As soon as the line containing "discount: none -> 129.00" appears in the material below, start returning lines exactly, and end with the line containing "total: 2913.26 -> 923.12".

Top of DATA FOR THIS EXERCISE

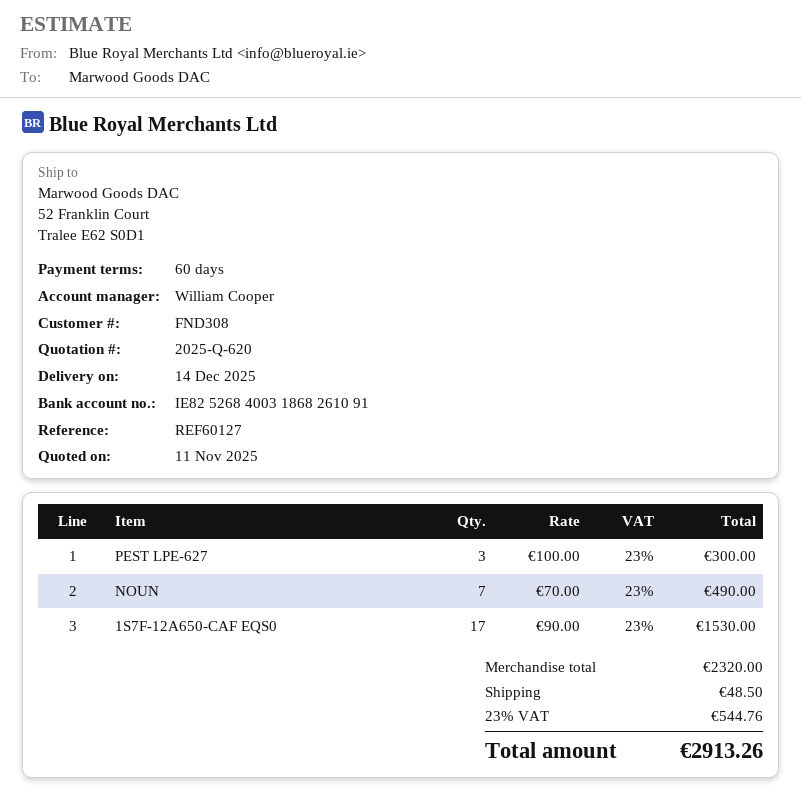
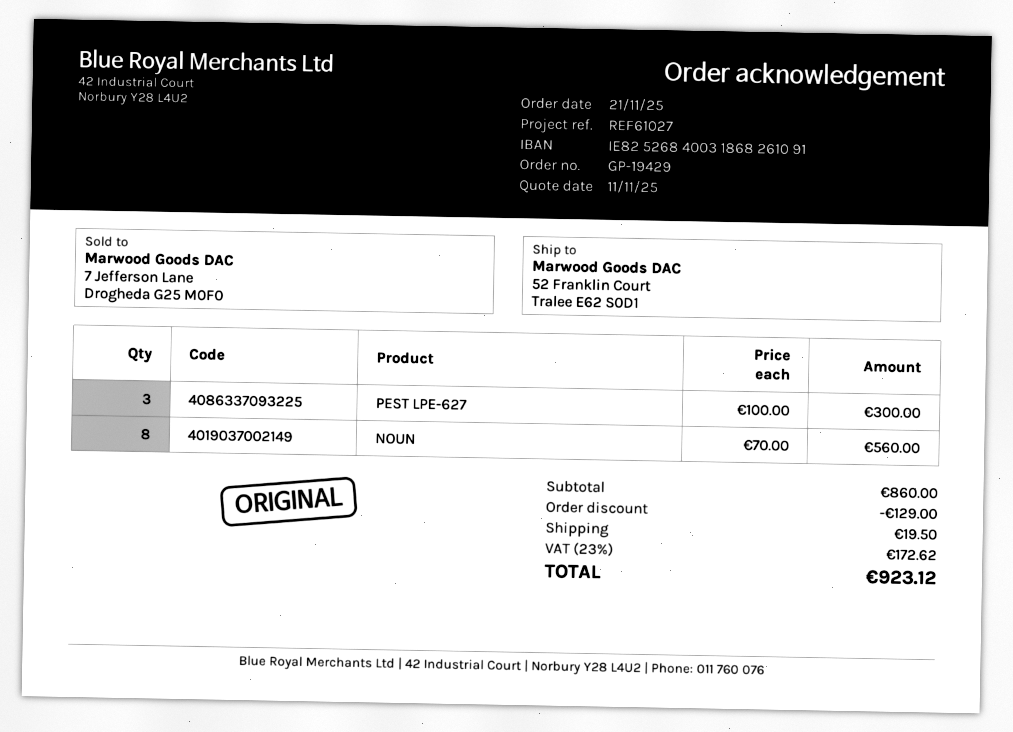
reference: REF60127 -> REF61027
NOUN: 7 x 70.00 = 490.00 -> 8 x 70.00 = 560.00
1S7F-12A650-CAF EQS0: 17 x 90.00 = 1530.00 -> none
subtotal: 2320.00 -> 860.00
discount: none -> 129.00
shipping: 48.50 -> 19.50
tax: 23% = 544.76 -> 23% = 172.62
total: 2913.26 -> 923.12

Bottom of DATA FOR THIS EXERCISE
Top of DATA FOR THIS EXERCISE

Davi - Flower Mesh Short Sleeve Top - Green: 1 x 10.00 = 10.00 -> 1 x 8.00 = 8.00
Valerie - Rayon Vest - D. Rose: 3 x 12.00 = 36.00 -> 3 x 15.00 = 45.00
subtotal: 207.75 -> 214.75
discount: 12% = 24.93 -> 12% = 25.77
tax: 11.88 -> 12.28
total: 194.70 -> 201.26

Bottom of DATA FOR THIS EXERCISE

> [EXERCISE RESULT]:
discount: none -> 129.00
shipping: 48.50 -> 19.50
tax: 23% = 544.76 -> 23% = 172.62
total: 2913.26 -> 923.12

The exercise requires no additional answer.